Put your oxygen mask on first should be the advice given to every new parent in those first days when you’re learning the art of diapers and tight swaddling. Save yourself.
2.
The trustworthy and brilliant doctor asked “how are you both doing” and at the same time, same song with different notes, I answered Terrible and he replied Good. Our therapist laughed a little, allowing Tom to go on. But like a great therapist, he circled back around to my Terrible. I looked away from his piercing eyes, because I haven’t said that out loud in a while.
And I’m afraid if I give it space, a crack in the universe will open and, my grief will come screaming out. I’m in control, but holding in that Terrible makes me numb. I’m doing the job of motherhood and dying of pain inside. I’m not supposed to show my weakness and it’s indulgent to let others know how much I hurt when the others are children. Or school professionals and doctors wanting to help our family cope. Hold it in, if you can.
How are you? I’m asked dozens of times a week and the answer must be fine. I’m holding it all in and then the trustworthy and brilliant doctor looked me in the eye.
Skirting his gaze that is boring into me, I focus on his strange lamp—a clarinet turned into something that no longer makes music—how sad, a clarinet that no longer croons. Wretched, both, the instrument turned lamp and I.
I’m heavy with despondency. My cheeks burn red with heat, the toll of trying to control my emotions. My tears disobey my order slowly dripping down my cheeks. I’m staring at the wall and the sad clarinet that no longer sings.
3.
A person with anxiety or depression, they sometimes get that way from trying to control too much. Believing they can control outcomes, control people, control themselves and circumstances enough to make all the things work out, but real life isn’t like that. Controlling all that is a mind numbing mess.
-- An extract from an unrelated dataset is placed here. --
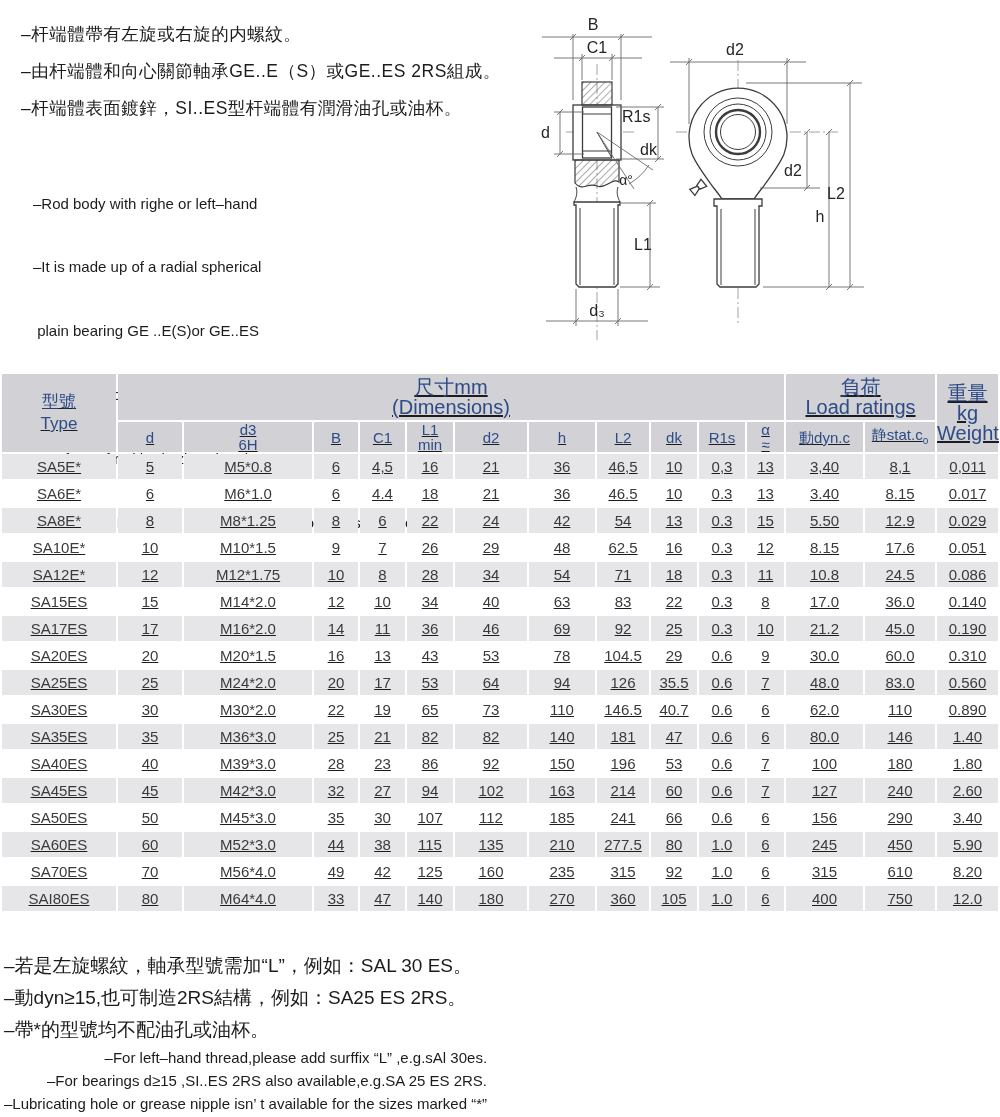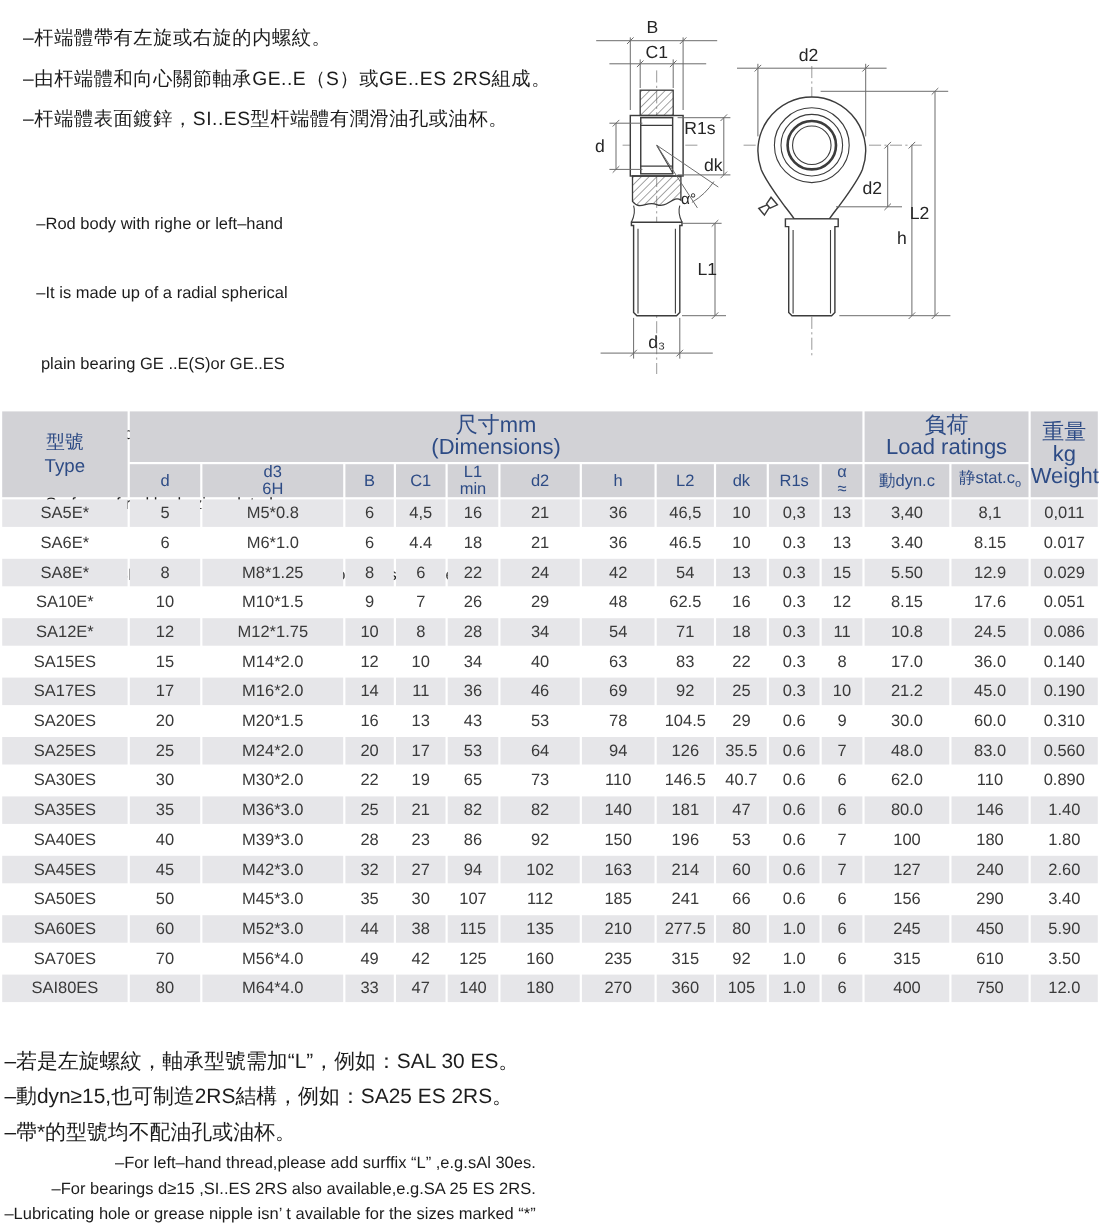"型號" table.dim { text-decoration: none -> underline }
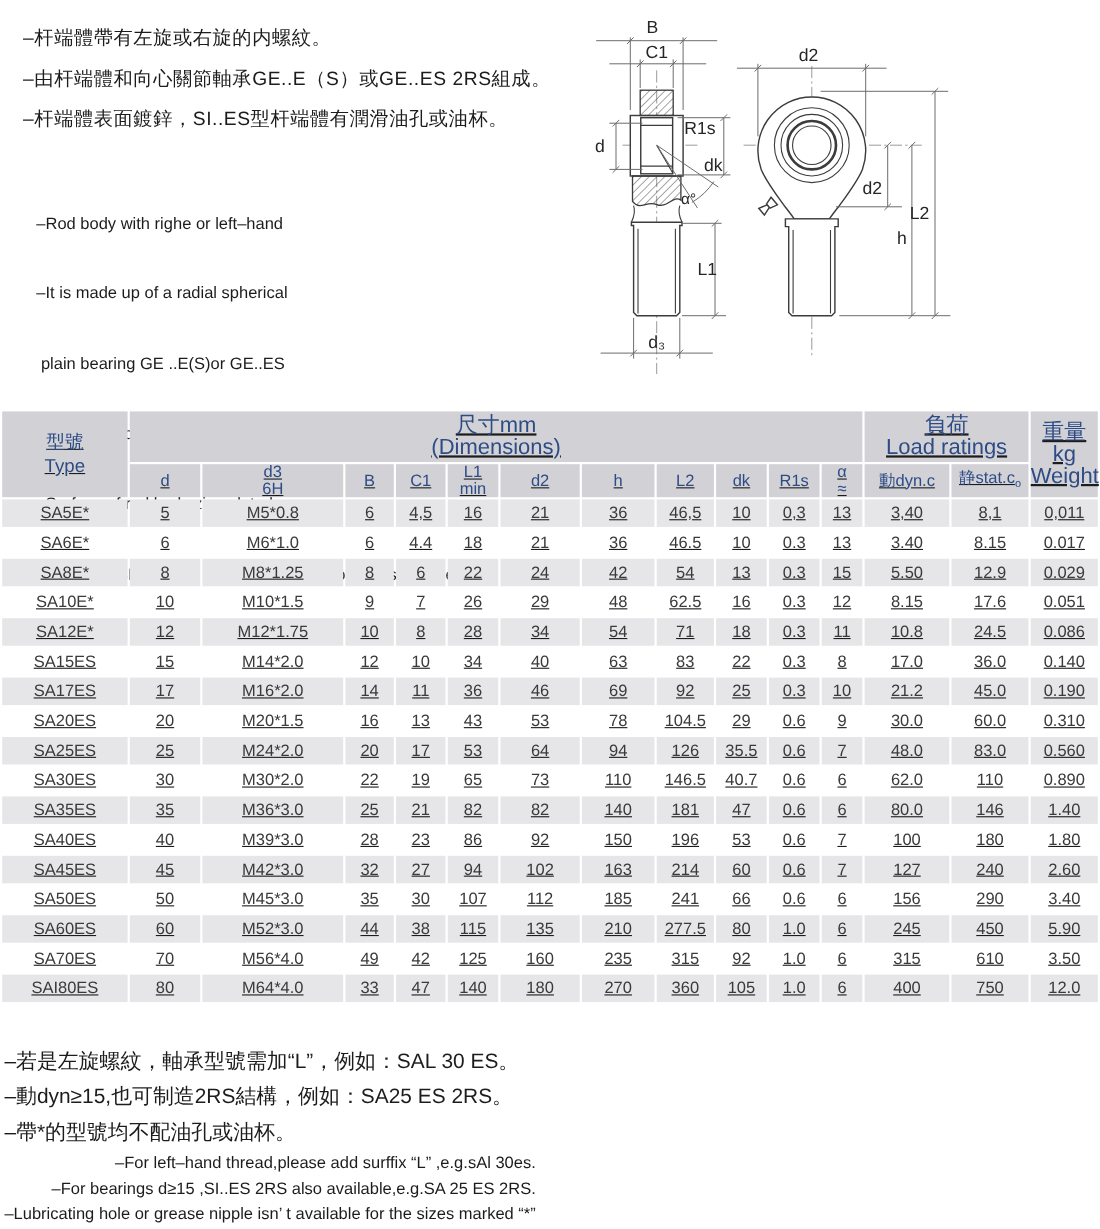"3.50" td { text: 3.50 -> 8.20 }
And the more you try the harder it is to feel anything.
Then a trustworthy and brilliant doctor, he said, “It’s alright you don’t have to do anything. There’s no magic answer. There’s no perfect choice nor will “enough” perfect choices make you all healthy and thriving.”
4.
Recently I attended Pulse, a conference for artists, at my church. I felt honored to have been asked to write a poem for the program. It’s here.
I should not have gone to Pulse. Even in the midst of the ache of our circumstances it was a calendared reminder that we were in this crisis two years ago at the last Pulse. And this tidal wave of events hasn’t stopped for a moment; it has been relentless and crushing for all those months, hours, minutes.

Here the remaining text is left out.